São Paulo O crescimento da produção industrial de chocolate para a Páscoa de 2006 deve ficar no mesmo patamar que no ano passado. A Associação Brasileira da Indústria de Chocolate, Cacau, Amendoim, Balas e Derivados (Abicab) estima que o aumento na fabricação de ovos de chocolate e derivados este ano seja cerca de 5% em relação a 2005. Até as próximas semanas devem ser fabricadas ao todo 20,4 mil toneladas de chocolate para serem vendidas até 16 de abril.
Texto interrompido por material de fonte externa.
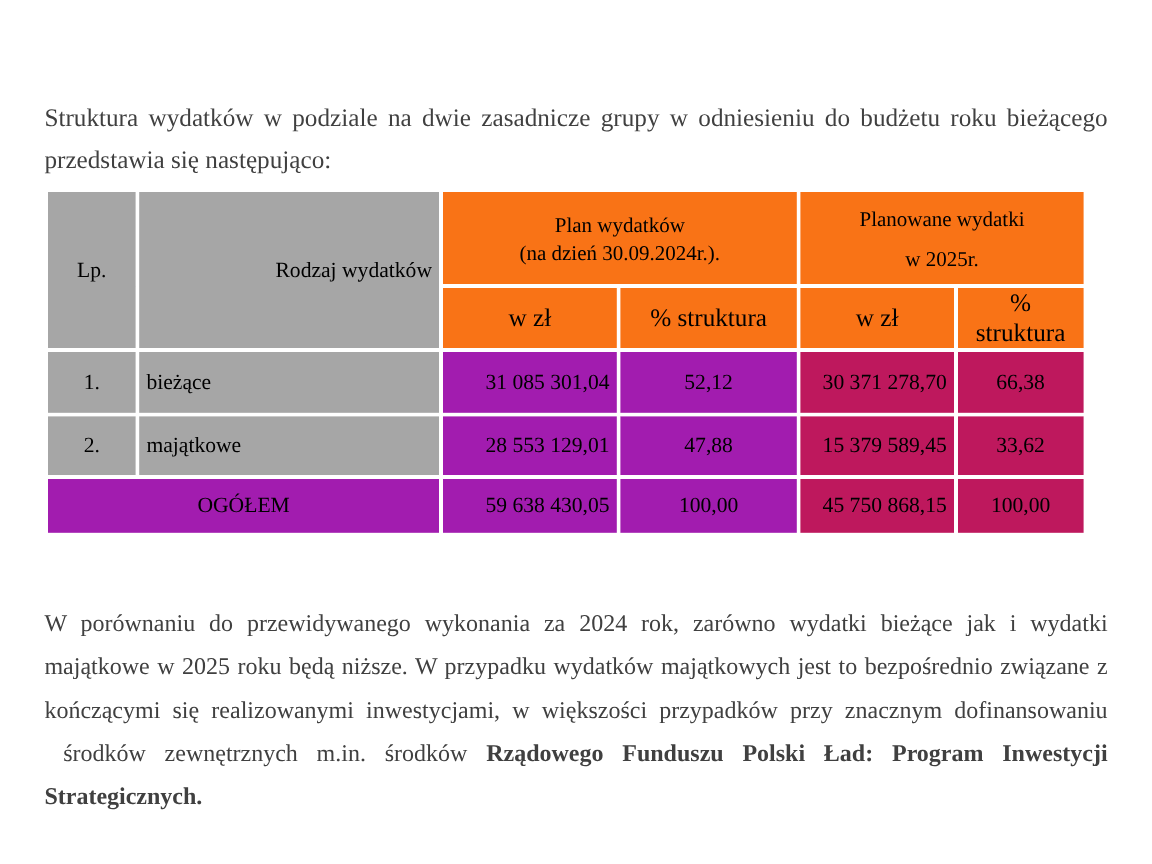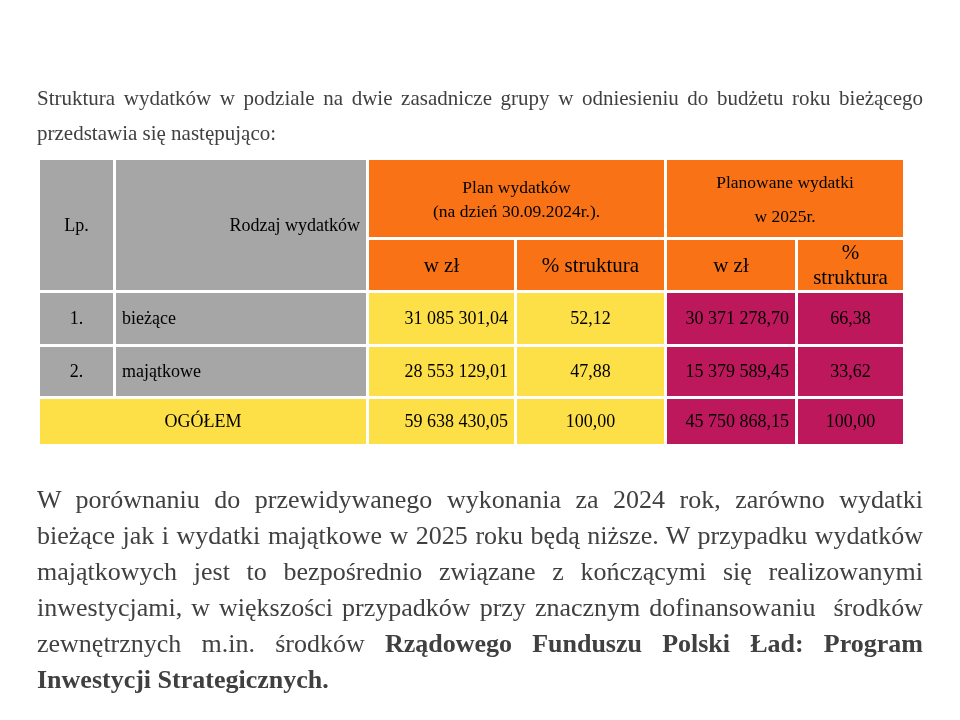--- a/index.html
+++ b/index.html
@@ -48,7 +48,7 @@
   }
   .hdr-dark{background:#a6a6a6;}
   .hdr-light{background:#f97316;}
-  .cell-light{background:#fde047;}
+  .cell-light{background:#a21caf;}
   .cell-blue{background:#be185d;}
 
   .th-lp{font-weight:bold;}

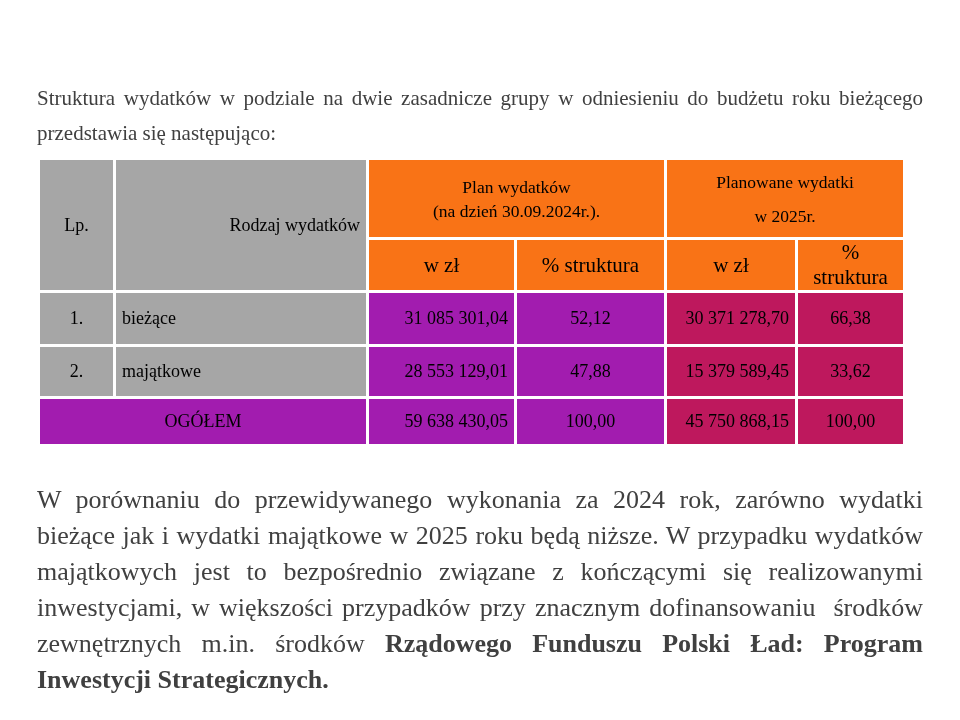--- a/index.html
+++ b/index.html
@@ -23,8 +23,8 @@
     line-height:35px;
   }
   .para-closing{
-    top:456px;
-    font-size:26px;
+    top:482px;
+    font-size:20px;
     line-height:36px;
   }
   .para-closing b{font-weight:bold;}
O incremento na produção de chocolates, segundo previsões da Abicab, deve ajudar o setor a aumentar em 12% o valor vendido este ano. A expectativa é que as vendas das 110 empresas filiadas à Associação sejam de pelo menos R$ 610 milhões. Em 2005, esse valor foi R$ 550 milhões. Além disso, o consumidor vai pagar, em média, 7% mais caro nos produtos na comparação com o ano passado. Porém, o presidente da Abicab, Getúlio Ursulino Netto, explica que este reajuste está no mesmo patamar da inflação do período.
Entre as razões que devem ajudar no crescimento das vendas este ano, segundo Ursulino Netto, está o fato de a Páscoa ser mais tarde do que no ano passado. Em 2005 as vendas já começaram na primeira metade de fevereiro, época em que as pessoas ainda estavam às voltas com as dívidas do começo do ano. ''O aumento do salário mínimo também deve ajudar. Como as condições são favoráveis este ano é até possível que faltem ovos'', afirmou.
A Páscoa já está movimentando a economia desde setembro do ano passado, quando começou a produção. As indústrias filiadas à Abicab contrataram desde o ano passado 25 mil funcionários diretos. Metade destes está sendo empregada agora para a comercialização dos produtos. A Kraft Foods Brasil, que produz os chocolates da Lacta em Curitiba, contratou 1,2 mil pessoas só para a linha de produção no Paraná.
A indústria de chocolate brasileira como um todo, de acordo com dados da Abicab, produziu no ano passado 223 mil toneladas. E a Páscoa possui uma parcela bastante significativa neste total: 8,6%.
O consumidor é fiel à Páscoa e por isso os números se mantêm positivos. Porém, por outro lado, mostram que os tamanhos dos ovos consumidos diminuiu em 2005. Enquanto em 2004 a maior parte, ou seja, 30% dos ovos vendidos foram entre 300 e 500 gramas, ano passado 33% das vendas foram de ovos de até 200 gramas (tamanho pequeno e médio). E a expectativa da indústria é que as vendas aumentem sim, mas não os tamanhos da maioria dos ovos consumidos.